4.                            Il résulte des considérations qui précèdent que le recours doit être déclaré irrecevable. Les frais de la procédure de seconde instance seront mis à la charge du recourant, qui succombe (art. 106 CPC), qui devra en outre verser une indemnité de dépens à l’intimée. Cette indemnité sera fixée en équité, vu l’absence de mémoire d’activité (art. 105 al. 2 CPC), en fonction de la question litigieuse ainsi que des observations déposées par l’intimée.

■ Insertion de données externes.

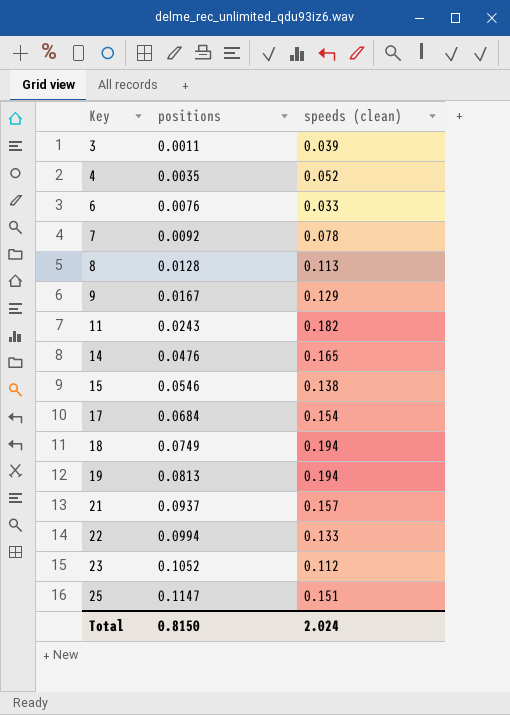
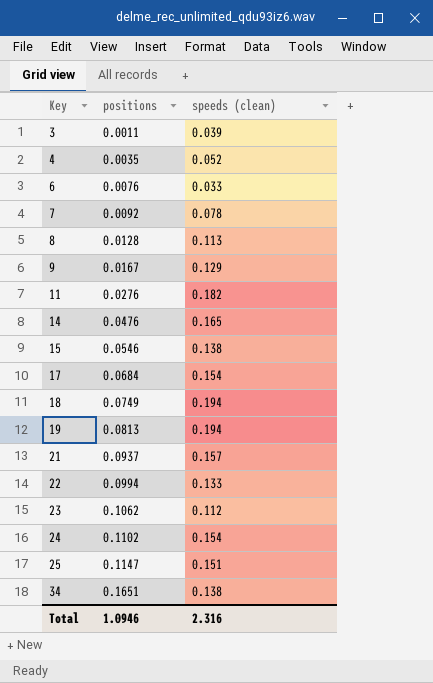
11 | positions: 0.0243 -> 0.0276
23 | positions: 0.1052 -> 0.1062
row 24: none -> 0.1102 | 0.154
row 34: none -> 0.1651 | 0.138
Total | positions: 0.8150 -> 1.0946
Total | speeds (clean): 2.024 -> 2.316

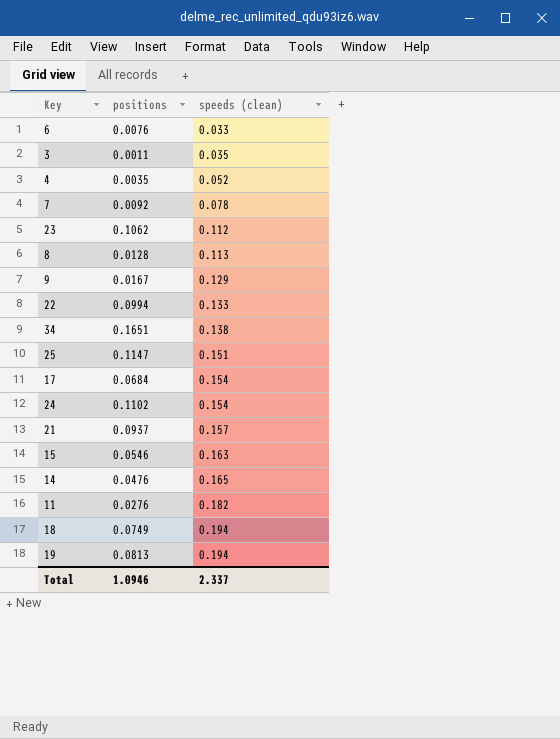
row order: Key ascending -> speeds (clean) ascending
3 | speeds (clean): 0.039 -> 0.035
15 | speeds (clean): 0.138 -> 0.163
Total | speeds (clean): 2.316 -> 2.337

Une indemnité de 800 francs, frais et TVA inclus, paraît équitable.

Par ces motifs,
L'AUTORITé DE RECOURS EN MATIERE CIVILE

1.    Déclare le recours irrecevable.

2.    Arrête les frais de la procédure de recours à 700 francs, montant couvert par l’avance de frais versée, et les met à la charge du recourant.

3.    Condamne le recourant à verser à l’intimée une indemnité de dépens de 800 francs.